Prompt :: Each record should be given back exactly, with none missing.
Data section: Begin
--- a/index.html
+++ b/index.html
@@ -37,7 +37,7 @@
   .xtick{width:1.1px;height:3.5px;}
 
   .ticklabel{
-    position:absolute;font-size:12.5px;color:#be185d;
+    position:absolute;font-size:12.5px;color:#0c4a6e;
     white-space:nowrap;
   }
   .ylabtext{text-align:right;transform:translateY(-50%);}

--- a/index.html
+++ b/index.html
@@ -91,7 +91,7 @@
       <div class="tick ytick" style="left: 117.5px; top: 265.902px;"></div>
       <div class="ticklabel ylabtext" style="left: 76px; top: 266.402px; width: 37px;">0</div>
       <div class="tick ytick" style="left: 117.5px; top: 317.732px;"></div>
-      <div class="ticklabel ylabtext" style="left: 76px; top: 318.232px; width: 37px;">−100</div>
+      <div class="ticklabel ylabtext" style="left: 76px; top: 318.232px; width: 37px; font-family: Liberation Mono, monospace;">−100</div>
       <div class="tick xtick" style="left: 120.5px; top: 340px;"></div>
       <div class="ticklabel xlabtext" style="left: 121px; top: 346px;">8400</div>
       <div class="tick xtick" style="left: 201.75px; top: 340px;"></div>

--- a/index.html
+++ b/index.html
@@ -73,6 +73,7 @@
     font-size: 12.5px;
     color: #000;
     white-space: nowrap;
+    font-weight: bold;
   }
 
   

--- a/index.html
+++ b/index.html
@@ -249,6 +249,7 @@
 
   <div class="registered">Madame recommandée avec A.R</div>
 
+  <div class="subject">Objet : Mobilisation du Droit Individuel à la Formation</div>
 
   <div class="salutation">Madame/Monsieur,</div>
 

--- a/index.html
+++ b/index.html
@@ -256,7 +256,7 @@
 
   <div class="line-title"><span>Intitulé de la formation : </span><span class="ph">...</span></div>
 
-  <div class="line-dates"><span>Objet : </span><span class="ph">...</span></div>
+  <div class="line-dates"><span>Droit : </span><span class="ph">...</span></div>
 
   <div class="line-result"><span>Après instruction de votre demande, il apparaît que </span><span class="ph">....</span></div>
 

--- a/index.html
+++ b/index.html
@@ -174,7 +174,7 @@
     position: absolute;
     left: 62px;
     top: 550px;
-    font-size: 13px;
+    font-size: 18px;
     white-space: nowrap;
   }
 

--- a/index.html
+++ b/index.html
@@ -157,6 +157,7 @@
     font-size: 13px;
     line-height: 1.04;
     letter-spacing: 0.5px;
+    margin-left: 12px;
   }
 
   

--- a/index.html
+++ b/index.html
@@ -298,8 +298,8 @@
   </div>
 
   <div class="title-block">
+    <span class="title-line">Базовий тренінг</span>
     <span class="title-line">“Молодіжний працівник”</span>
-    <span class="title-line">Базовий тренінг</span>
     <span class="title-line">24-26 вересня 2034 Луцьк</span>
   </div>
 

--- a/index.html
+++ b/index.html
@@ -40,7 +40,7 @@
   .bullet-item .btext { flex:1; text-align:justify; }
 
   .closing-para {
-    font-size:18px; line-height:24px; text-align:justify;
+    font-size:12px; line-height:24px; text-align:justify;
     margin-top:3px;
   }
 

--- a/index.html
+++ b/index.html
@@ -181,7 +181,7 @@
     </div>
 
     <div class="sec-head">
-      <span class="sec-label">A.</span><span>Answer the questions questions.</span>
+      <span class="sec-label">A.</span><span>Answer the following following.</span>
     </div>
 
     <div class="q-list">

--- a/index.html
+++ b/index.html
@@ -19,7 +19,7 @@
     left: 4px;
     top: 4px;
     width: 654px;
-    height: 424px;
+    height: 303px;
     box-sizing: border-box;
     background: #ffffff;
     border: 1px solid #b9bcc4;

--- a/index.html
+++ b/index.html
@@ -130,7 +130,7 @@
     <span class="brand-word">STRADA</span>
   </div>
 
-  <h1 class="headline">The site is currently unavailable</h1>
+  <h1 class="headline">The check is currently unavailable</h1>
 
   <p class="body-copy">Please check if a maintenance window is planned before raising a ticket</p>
Data section: End
Answer to the exercise ::
--- a/index.html
+++ b/index.html
@@ -37,7 +37,7 @@
   .xtick{width:1.1px;height:3.5px;}
 
   .ticklabel{
-    position:absolute;font-size:12.5px;color:#be185d;
+    position:absolute;font-size:12.5px;color:#0c4a6e;
     white-space:nowrap;
   }
   .ylabtext{text-align:right;transform:translateY(-50%);}

--- a/index.html
+++ b/index.html
@@ -91,7 +91,7 @@
       <div class="tick ytick" style="left: 117.5px; top: 265.902px;"></div>
       <div class="ticklabel ylabtext" style="left: 76px; top: 266.402px; width: 37px;">0</div>
       <div class="tick ytick" style="left: 117.5px; top: 317.732px;"></div>
-      <div class="ticklabel ylabtext" style="left: 76px; top: 318.232px; width: 37px;">−100</div>
+      <div class="ticklabel ylabtext" style="left: 76px; top: 318.232px; width: 37px; font-family: Liberation Mono, monospace;">−100</div>
       <div class="tick xtick" style="left: 120.5px; top: 340px;"></div>
       <div class="ticklabel xlabtext" style="left: 121px; top: 346px;">8400</div>
       <div class="tick xtick" style="left: 201.75px; top: 340px;"></div>

--- a/index.html
+++ b/index.html
@@ -73,6 +73,7 @@
     font-size: 12.5px;
     color: #000;
     white-space: nowrap;
+    font-weight: bold;
   }
 
   

--- a/index.html
+++ b/index.html
@@ -249,6 +249,7 @@
 
   <div class="registered">Madame recommandée avec A.R</div>
 
+  <div class="subject">Objet : Mobilisation du Droit Individuel à la Formation</div>
 
   <div class="salutation">Madame/Monsieur,</div>
 

--- a/index.html
+++ b/index.html
@@ -256,7 +256,7 @@
 
   <div class="line-title"><span>Intitulé de la formation : </span><span class="ph">...</span></div>
 
-  <div class="line-dates"><span>Objet : </span><span class="ph">...</span></div>
+  <div class="line-dates"><span>Droit : </span><span class="ph">...</span></div>
 
   <div class="line-result"><span>Après instruction de votre demande, il apparaît que </span><span class="ph">....</span></div>
 

--- a/index.html
+++ b/index.html
@@ -174,7 +174,7 @@
     position: absolute;
     left: 62px;
     top: 550px;
-    font-size: 13px;
+    font-size: 18px;
     white-space: nowrap;
   }
 

--- a/index.html
+++ b/index.html
@@ -157,6 +157,7 @@
     font-size: 13px;
     line-height: 1.04;
     letter-spacing: 0.5px;
+    margin-left: 12px;
   }
 
   

--- a/index.html
+++ b/index.html
@@ -298,8 +298,8 @@
   </div>
 
   <div class="title-block">
+    <span class="title-line">Базовий тренінг</span>
     <span class="title-line">“Молодіжний працівник”</span>
-    <span class="title-line">Базовий тренінг</span>
     <span class="title-line">24-26 вересня 2034 Луцьк</span>
   </div>
 

--- a/index.html
+++ b/index.html
@@ -40,7 +40,7 @@
   .bullet-item .btext { flex:1; text-align:justify; }
 
   .closing-para {
-    font-size:18px; line-height:24px; text-align:justify;
+    font-size:12px; line-height:24px; text-align:justify;
     margin-top:3px;
   }
 

--- a/index.html
+++ b/index.html
@@ -181,7 +181,7 @@
     </div>
 
     <div class="sec-head">
-      <span class="sec-label">A.</span><span>Answer the questions questions.</span>
+      <span class="sec-label">A.</span><span>Answer the following following.</span>
     </div>
 
     <div class="q-list">

--- a/index.html
+++ b/index.html
@@ -19,7 +19,7 @@
     left: 4px;
     top: 4px;
     width: 654px;
-    height: 424px;
+    height: 303px;
     box-sizing: border-box;
     background: #ffffff;
     border: 1px solid #b9bcc4;

--- a/index.html
+++ b/index.html
@@ -130,7 +130,7 @@
     <span class="brand-word">STRADA</span>
   </div>
 
-  <h1 class="headline">The site is currently unavailable</h1>
+  <h1 class="headline">The check is currently unavailable</h1>
 
   <p class="body-copy">Please check if a maintenance window is planned before raising a ticket</p>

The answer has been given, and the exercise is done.